(Extracted data entries)

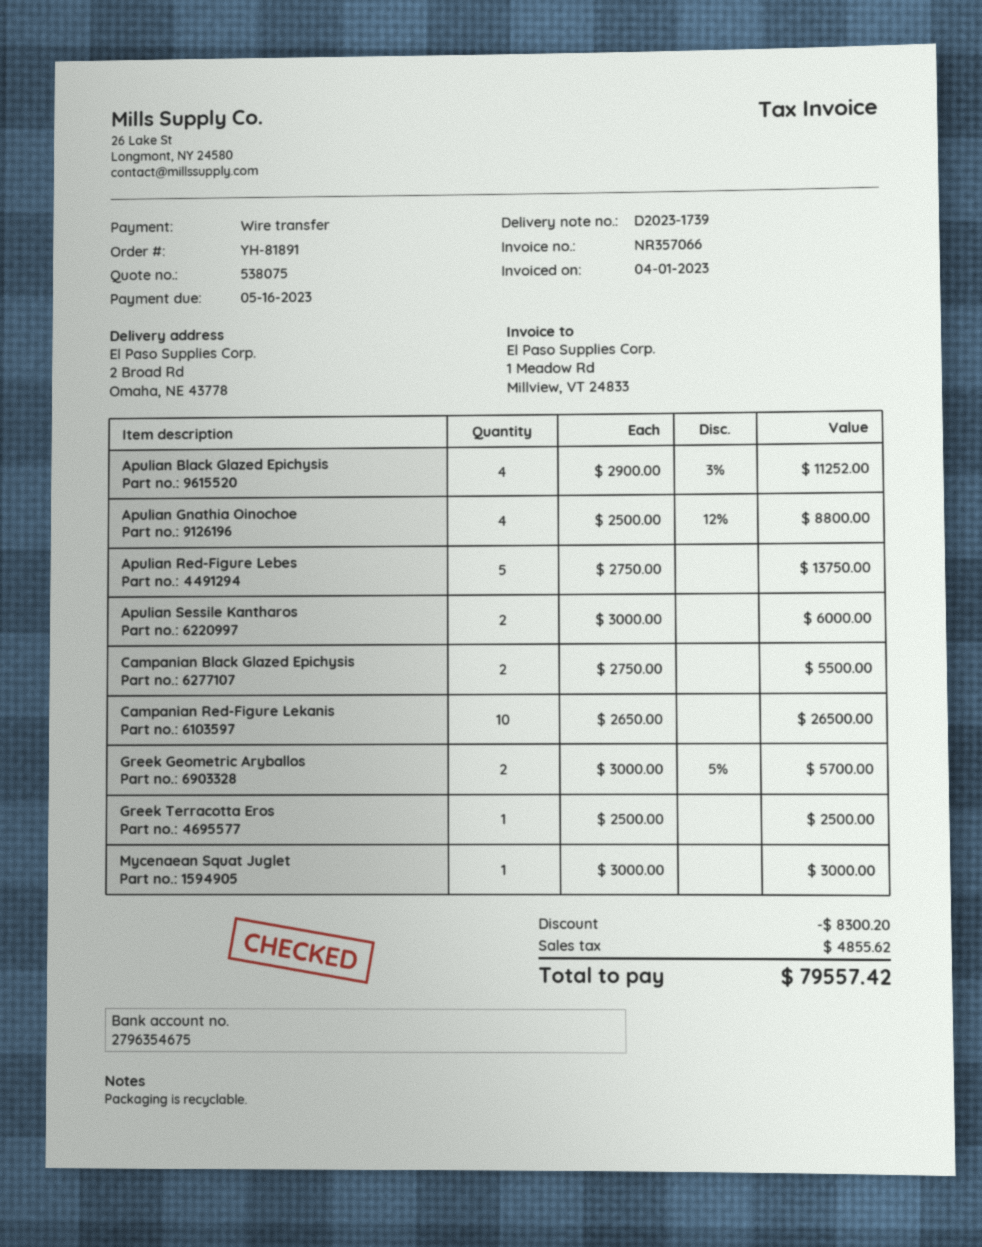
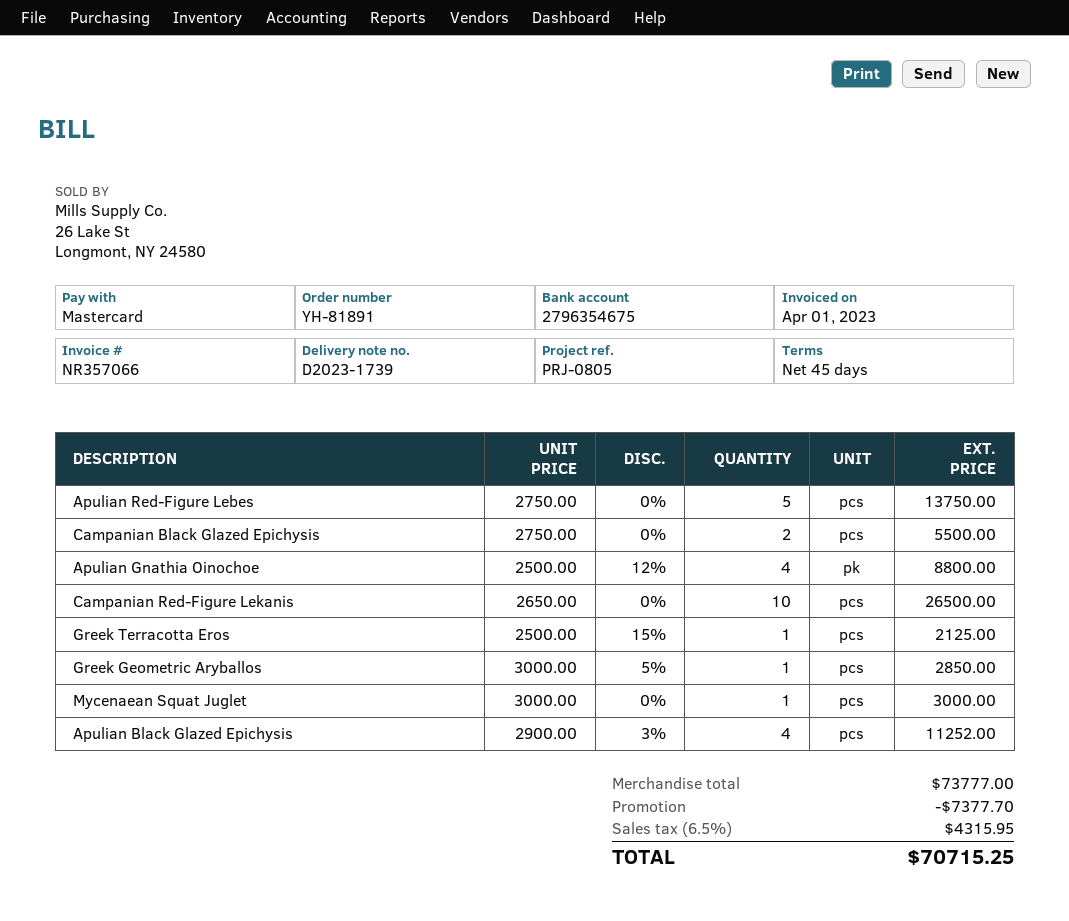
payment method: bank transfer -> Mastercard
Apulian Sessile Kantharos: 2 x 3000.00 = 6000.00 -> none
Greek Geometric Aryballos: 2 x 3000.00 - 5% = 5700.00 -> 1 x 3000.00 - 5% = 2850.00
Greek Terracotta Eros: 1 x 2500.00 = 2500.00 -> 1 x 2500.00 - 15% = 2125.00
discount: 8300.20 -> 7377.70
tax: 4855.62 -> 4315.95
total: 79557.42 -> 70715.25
* * *
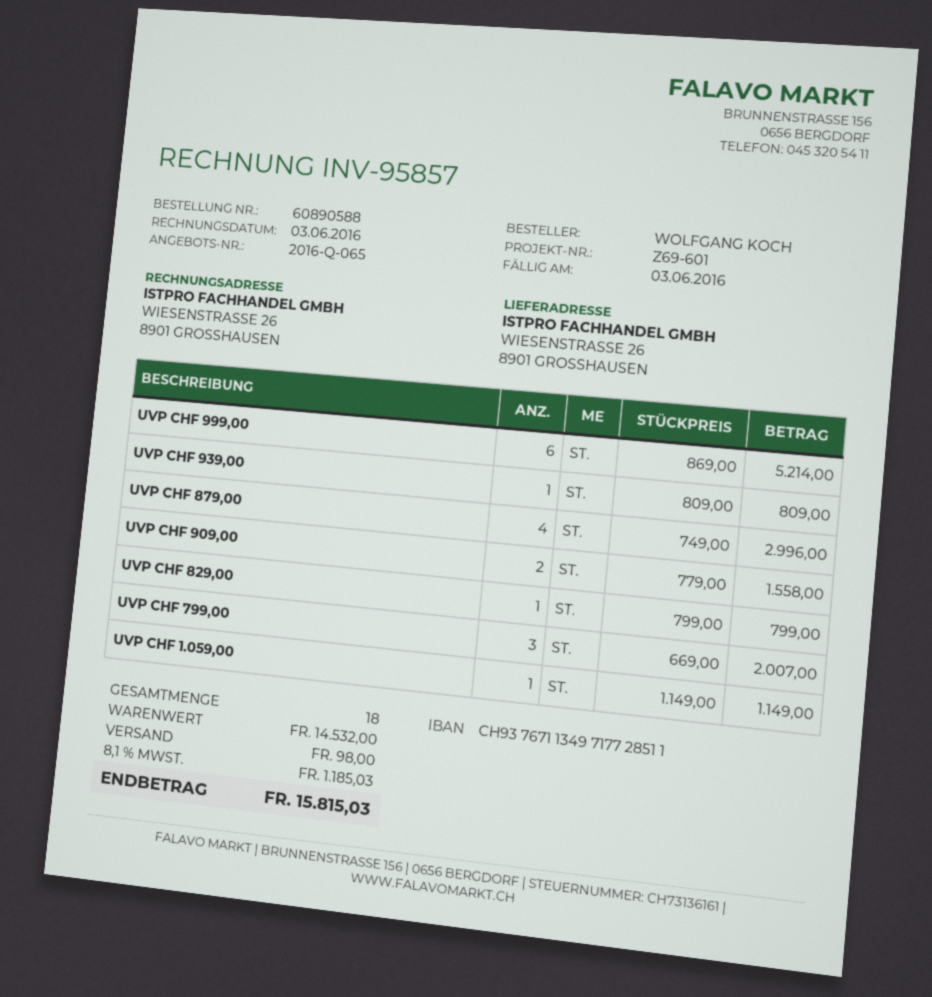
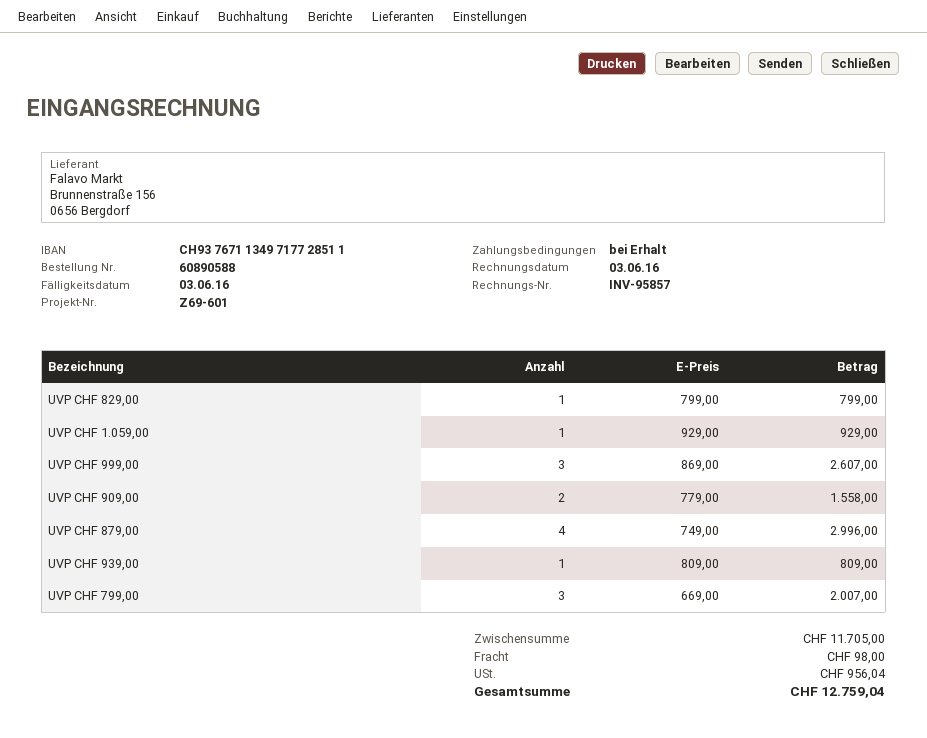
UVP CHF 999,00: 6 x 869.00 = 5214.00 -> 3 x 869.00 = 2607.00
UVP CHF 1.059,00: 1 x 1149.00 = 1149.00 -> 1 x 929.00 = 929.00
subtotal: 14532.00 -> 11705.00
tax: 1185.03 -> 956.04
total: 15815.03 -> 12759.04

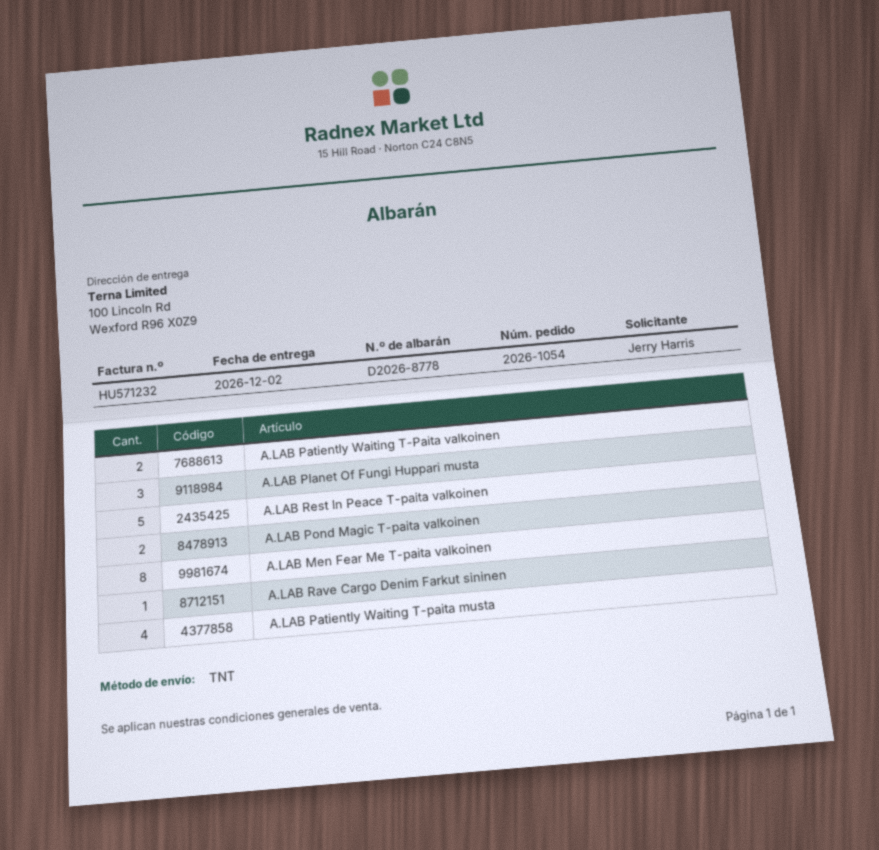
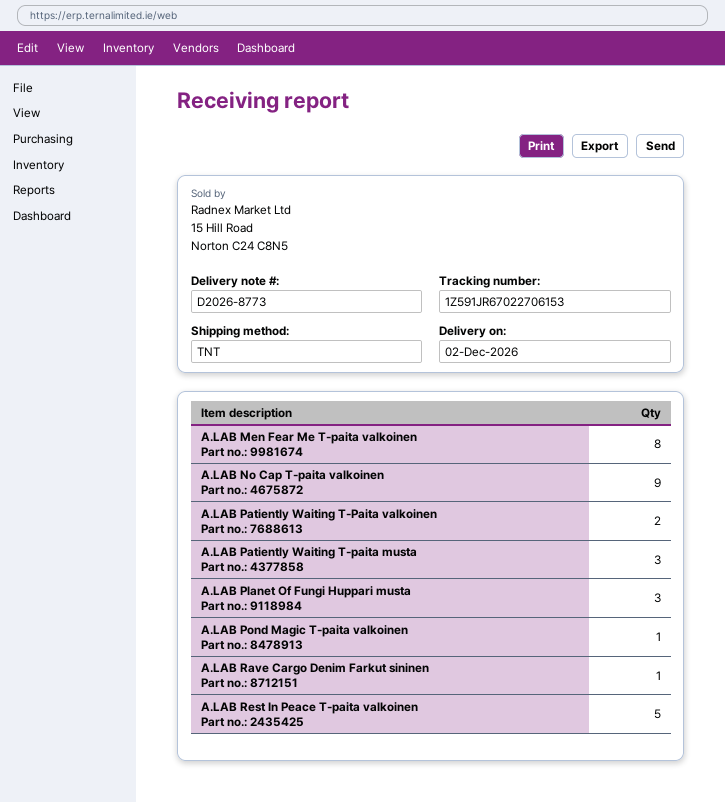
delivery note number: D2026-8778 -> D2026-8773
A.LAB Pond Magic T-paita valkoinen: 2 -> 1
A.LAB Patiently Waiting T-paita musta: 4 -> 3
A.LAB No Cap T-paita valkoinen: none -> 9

• Exercise goal: Each line above with the word "Greek" needs to be copied.

• Written answer:
Greek Geometric Aryballos: 2 x 3000.00 - 5% = 5700.00 -> 1 x 3000.00 - 5% = 2850.00
Greek Terracotta Eros: 1 x 2500.00 = 2500.00 -> 1 x 2500.00 - 15% = 2125.00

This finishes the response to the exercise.